**RECORDS FOR THIS EXERCISE**
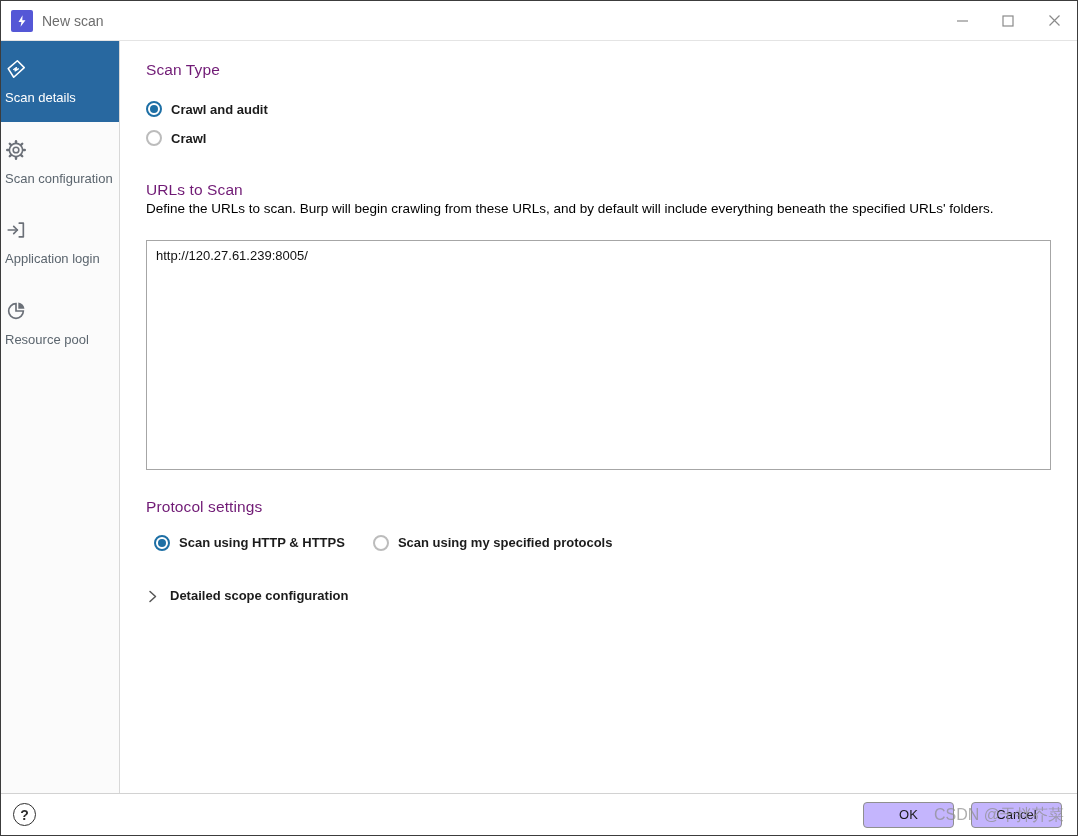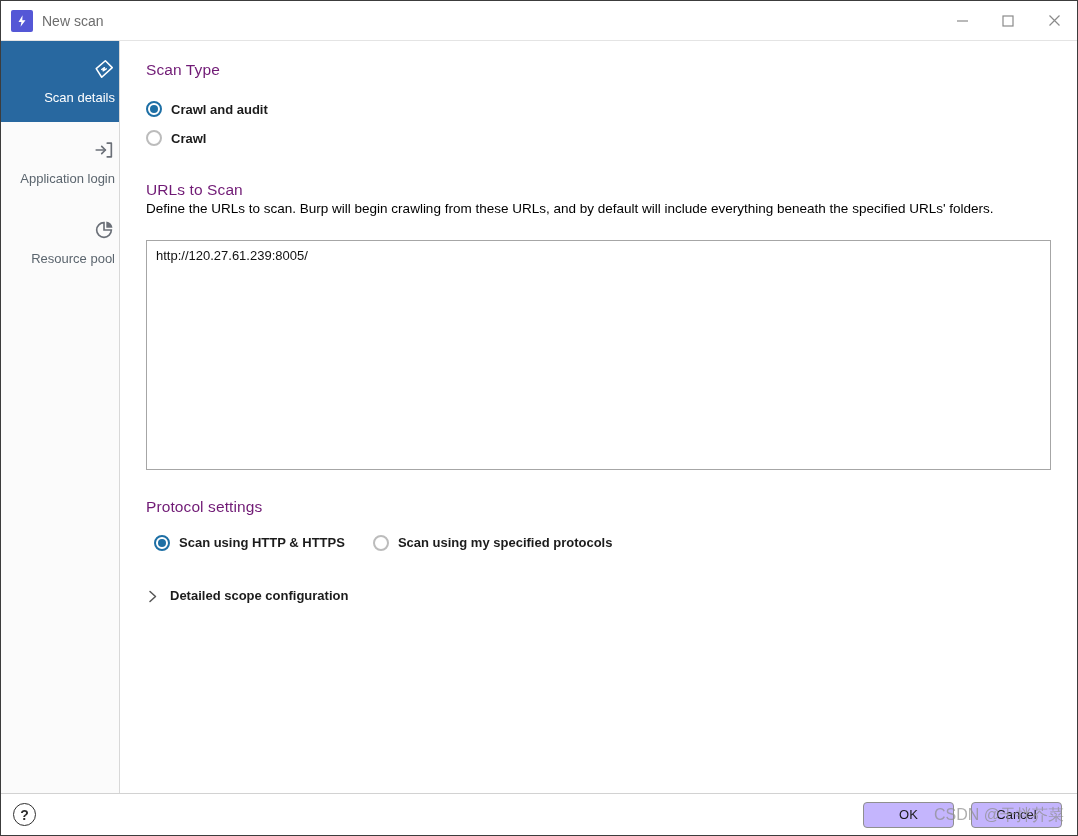--- a/index.html
+++ b/index.html
@@ -24,21 +24,21 @@
     width:46px; height:100%; display:flex; align-items:center; justify-content:center;
     color:#8a8a8a; cursor:default;
   }
   
   .body { flex:1 1 auto; display:flex; min-height:0; }
   .sidebar {
     width:119px; flex:0 0 119px; background:#fbfbfb;
     border-right:1px solid #d8d8d8; display:flex; flex-direction:column;
   }
   .side-item {
-    display:flex; flex-direction:column; align-items:flex-end; text-align:center;
+    display:flex; flex-direction:column; align-items:flex-start; text-align:center;
     padding:17px 4px 15px; color:#5b656e; font-size:13px; line-height:1.35;
     cursor:pointer; gap:9px;
   }
   .side-item .s-icon { width:22px; height:22px; color:#6b7078; }
   .side-item.active { background:#2868a0; color:#fff; }
   .side-item.active .s-icon { color:#fff; }
   
   .content { flex:1 1 auto; padding:20px 26px 0 26px; background:#fff; overflow:hidden; }
   h2.section {
     color:#701a75; font-size:15.5px; font-weight:400; letter-spacing:0.1px;
@@ -127,20 +127,39 @@
 
     <nav class="sidebar">
       <div class="side-item active">
         <span class="s-icon">
           <svg width="22" height="22" viewBox="0 0 24 24" fill="none" stroke="currentColor" stroke-width="1.7" stroke-linejoin="round" stroke-linecap="round">
             <path d="M13.5 3 L21 10.5 L9.5 21 L3.5 11.5 Z"></path>
             <polyline points="9.5,12.5 12.5,10.5 11,14 14.5,11.8" stroke-width="1.5"></polyline>
           </svg>
         </span>
         <span>Scan details</span>
+      </div>
+      <div class="side-item">
+        <span class="s-icon">
+          <svg width="22" height="22" viewBox="0 0 24 24" fill="none" stroke="currentColor">
+            <circle cx="12" cy="12" r="3.1" stroke-width="1.7"></circle>
+            <circle cx="12" cy="12" r="7.2" stroke-width="1.7"></circle>
+            <g stroke-width="2.6" stroke-linecap="round">
+              <line x1="12" y1="2.4" x2="12" y2="4.2"></line>
+                <line x1="12" y1="19.8" x2="12" y2="21.6"></line>
+              <line x1="2.4" y1="12" x2="4.2" y2="12"></line>
+                <line x1="19.8" y1="12" x2="21.6" y2="12"></line>
+              <line x1="5.2" y1="5.2" x2="6.5" y2="6.5"></line>
+                <line x1="17.5" y1="17.5" x2="18.8" y2="18.8"></line>
+              <line x1="5.2" y1="18.8" x2="6.5" y2="17.5"></line>
+                <line x1="17.5" y1="6.5" x2="18.8" y2="5.2"></line>
+            </g>
+          </svg>
+        </span>
+        <span>Scan configuration</span>
       </div>
       <div class="side-item">
         <span class="s-icon">
           <svg width="22" height="22" viewBox="0 0 24 24" fill="none" stroke="currentColor" stroke-width="1.8" stroke-linecap="round" stroke-linejoin="round">
             <line x1="3.5" y1="12" x2="13.5" y2="12"></line>
             <polyline points="9.5,8 13.5,12 9.5,16"></polyline>
             <path d="M15.5 4.5 H20 V19.5 H15.5"></path>
           </svg>
         </span>
         <span>Application login</span>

**EXERCISE DESCRIPTION**
Please state how many lines hold the string "circle" in the listing above, giving the figure alone.

**COMPLETED EXERCISE**
2